意見を言うのも、聞くのも大事

 休憩後、講師役の劇団員たちがダンスを披露する。村の小人たちがパンを焼く、という設定の迫力ある踊りだ。動きが早く、複雑な振りをこなす彼らにさすがプロ、と唸っていると「これをみんなで踊りましょう」。

 「無理じゃない?」と半信半疑の空気が流れるが、少しずつ踊ってみると、実は休憩前にみんなでやったおじいちゃんポーズや「足じゃんけん」に「右回り」「左回り」などが加わっただけで、個々の動きはシンプルそのもの。それが滑らかに繋がることで美しく、複雑な振りに見えていたのだ。そうはいうものの、運動会のお遊戯よりずっと複雑で長いナンバーとあって、5歳の娘は追いつこうと必死の表情。

 だいたいの振りを体に入れたところで2チームに分かれ、いよいよミニ・ミュージカルに取り掛かる。
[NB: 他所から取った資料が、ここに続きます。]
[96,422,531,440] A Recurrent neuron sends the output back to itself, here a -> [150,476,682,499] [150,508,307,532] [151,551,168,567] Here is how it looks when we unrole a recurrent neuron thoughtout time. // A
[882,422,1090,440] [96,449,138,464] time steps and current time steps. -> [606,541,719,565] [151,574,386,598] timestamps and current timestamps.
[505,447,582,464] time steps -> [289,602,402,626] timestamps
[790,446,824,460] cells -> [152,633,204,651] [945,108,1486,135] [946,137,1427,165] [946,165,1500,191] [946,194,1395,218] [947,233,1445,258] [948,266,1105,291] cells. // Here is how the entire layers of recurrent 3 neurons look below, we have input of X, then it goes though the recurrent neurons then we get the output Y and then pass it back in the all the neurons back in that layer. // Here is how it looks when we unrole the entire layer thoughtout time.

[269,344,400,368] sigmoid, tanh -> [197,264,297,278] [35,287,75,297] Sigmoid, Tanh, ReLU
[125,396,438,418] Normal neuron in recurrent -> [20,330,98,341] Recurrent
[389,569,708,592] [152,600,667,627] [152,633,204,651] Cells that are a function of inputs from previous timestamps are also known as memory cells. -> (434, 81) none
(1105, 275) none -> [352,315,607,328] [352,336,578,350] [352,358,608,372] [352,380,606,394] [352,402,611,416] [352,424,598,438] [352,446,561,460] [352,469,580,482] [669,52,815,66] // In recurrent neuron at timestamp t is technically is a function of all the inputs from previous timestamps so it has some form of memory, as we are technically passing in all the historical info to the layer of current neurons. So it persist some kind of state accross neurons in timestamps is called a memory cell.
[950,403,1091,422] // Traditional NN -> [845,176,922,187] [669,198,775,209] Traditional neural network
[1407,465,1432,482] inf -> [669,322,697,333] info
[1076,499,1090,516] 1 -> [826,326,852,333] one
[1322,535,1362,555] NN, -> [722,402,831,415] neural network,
みなで設定と役柄を相談し、さきほどの「パン焼き」ダンスから好きな乗り物に積み込むまでを演じるのだ。

 娘が入ったチームで劇団員の金村瞳さんが「場所はどこで、みんなは誰?」と呼びかけると、小さい子たちが「南の島!」「小人!」「乗り物は船!」と矢継ぎ早に返す。気おされる大人たちに、金村さんは「どうですか? ご意見言っていいですよ」とフォローを欠かさない。
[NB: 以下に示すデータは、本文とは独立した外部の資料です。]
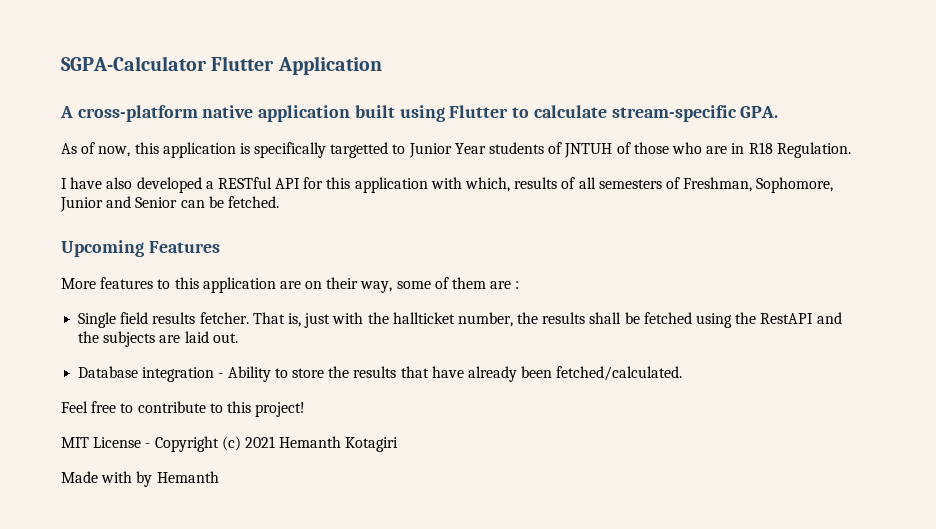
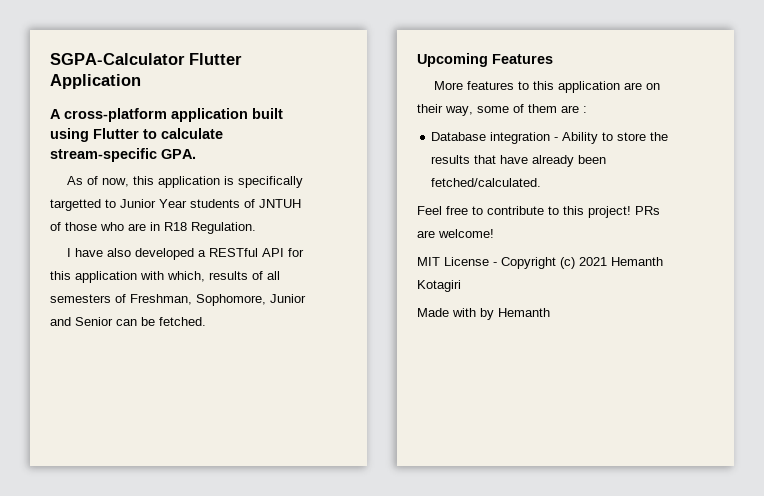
[202,105,254,118] native -> (167, 115) none
[78,312,842,328] [78,331,238,347] // Single field results fetcher. That is, just with the hallticket number, the results shall be fetched using the RestAPI and the subjects are laid out. -> (587, 109) none
(306, 409) none -> [635,206,660,215] [417,229,494,238] PRs are welcome!

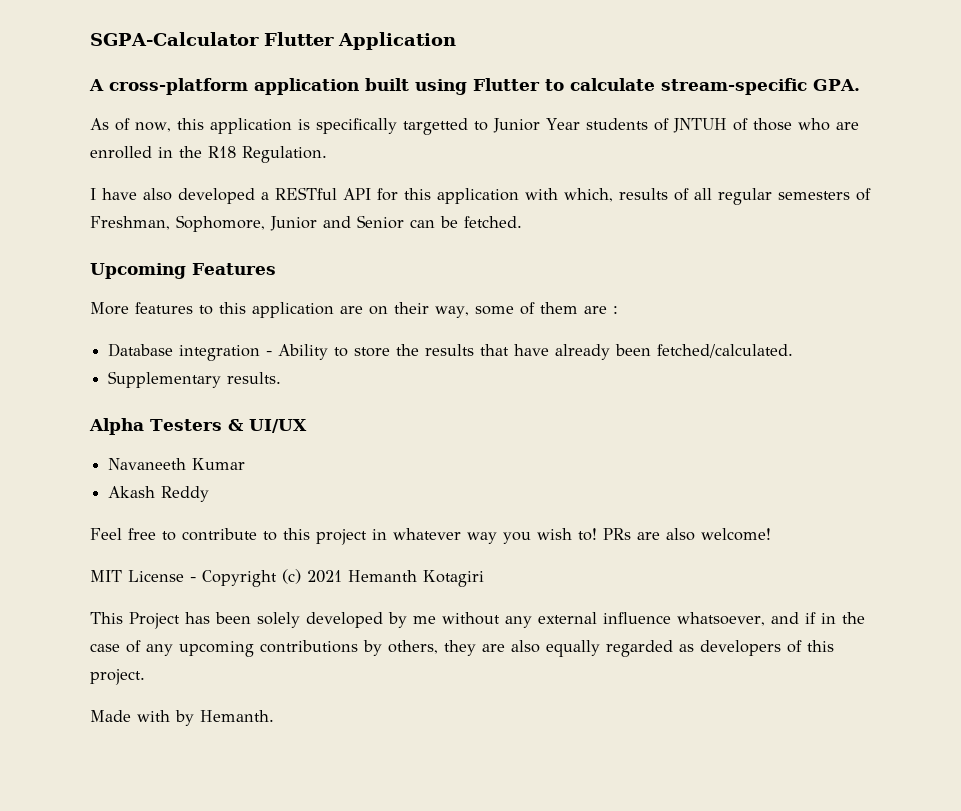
[150,222,160,231] in -> [90,146,202,159] enrolled in the
(280, 275) none -> [718,188,772,205] regular
(542, 182) none -> [108,371,282,388] [89,418,307,435] [108,458,246,470] [108,486,210,502] // Supplementary results. // Alpha Testers & UI/UX // Navaneeth Kumar // Akash Reddy
[588,206,631,218] project! -> [316,528,597,545] project in whatever way you wish to!
(435, 234) none -> [666,528,695,541] also
(461, 286) none -> [90,612,865,629] [90,640,834,657] [90,669,145,685] // This Project has been solely developed by me without any external influence whatsoever, and if in the case of any upcoming contributions by others, they are also equally regarded as developers of this project.
[498,308,550,317] Hemanth -> [200,710,274,722] Hemanth.

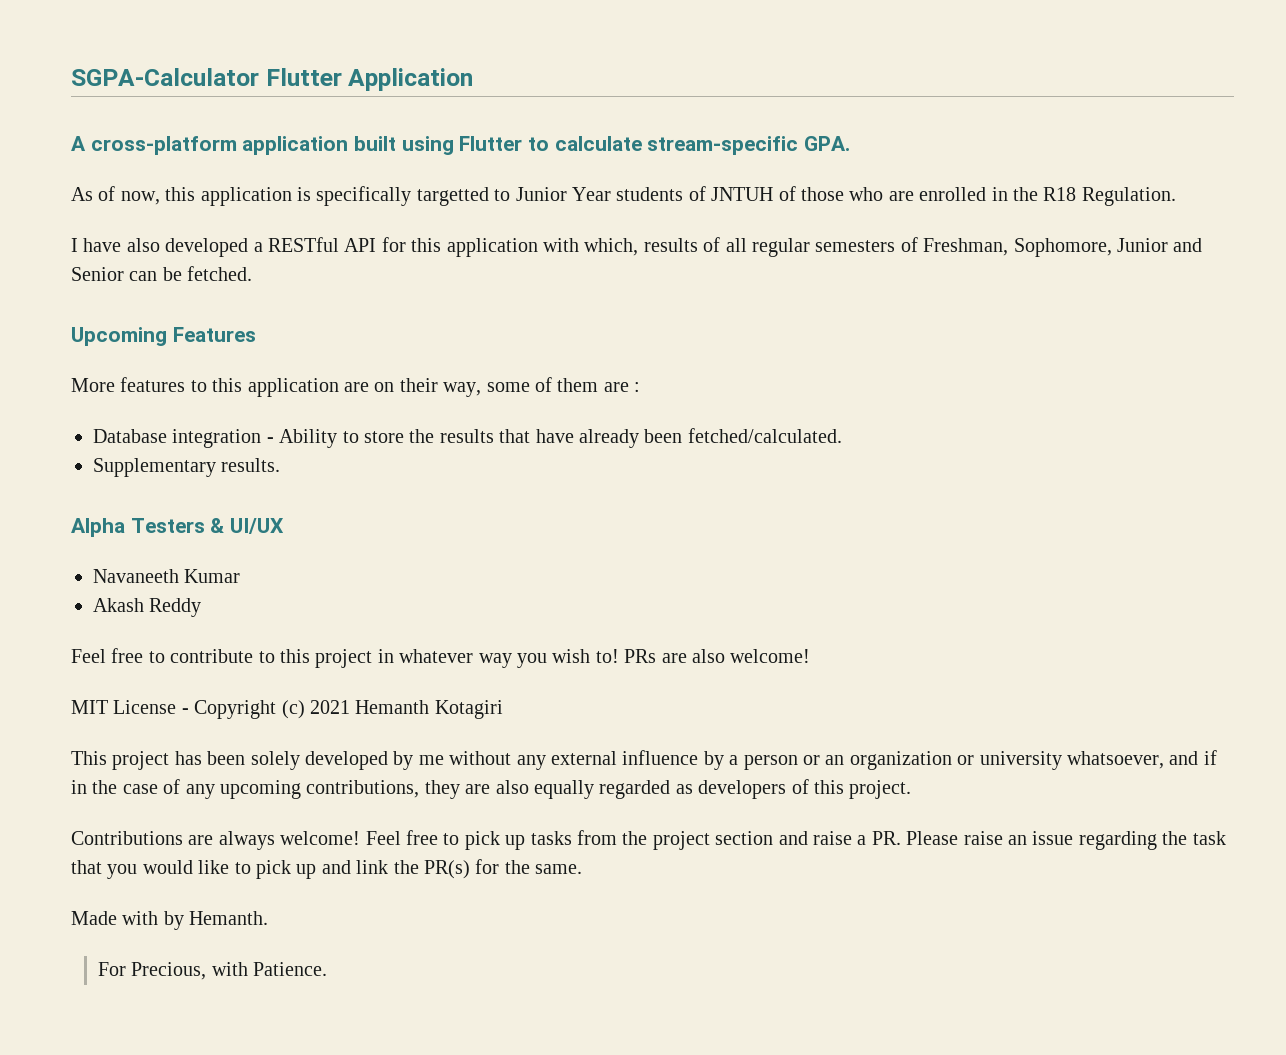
[129,612,180,629] Project -> [112,751,170,770] project
(671, 618) none -> [703,751,1062,770] by a person or an organization or university
[260,640,438,656] contributions by others, -> [306,780,420,798] contributions,
(145, 677) none -> [71,830,1226,850] [71,859,583,879] // Contributions are always welcome! Feel free to pick up tasks from the project section and raise a PR. Please raise an issue regarding the task that you would like to pick up and link the PR(s) for the same.
(274, 716) none -> [97,962,328,980] // For Precious, with Patience.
 そんな様子をみているうちに、意見を言うことも大事だし、他の人たちの意見を聞くことも大事、と子どもたちにもやんわり伝わり、以降は何か言いたげな人がいないか、見回す余裕が出てくる。台詞を口だてで教わり、パンを船に積み込む動きも覚え、さっそく通し稽古。ストーリー性が加わったことで、みんなの動きもより生き生きとしてきた。

「それでは本番にしましょう」

 会場には外で待っていた親たちも呼び込まれ、まずは「南の島」班から発表が始まった。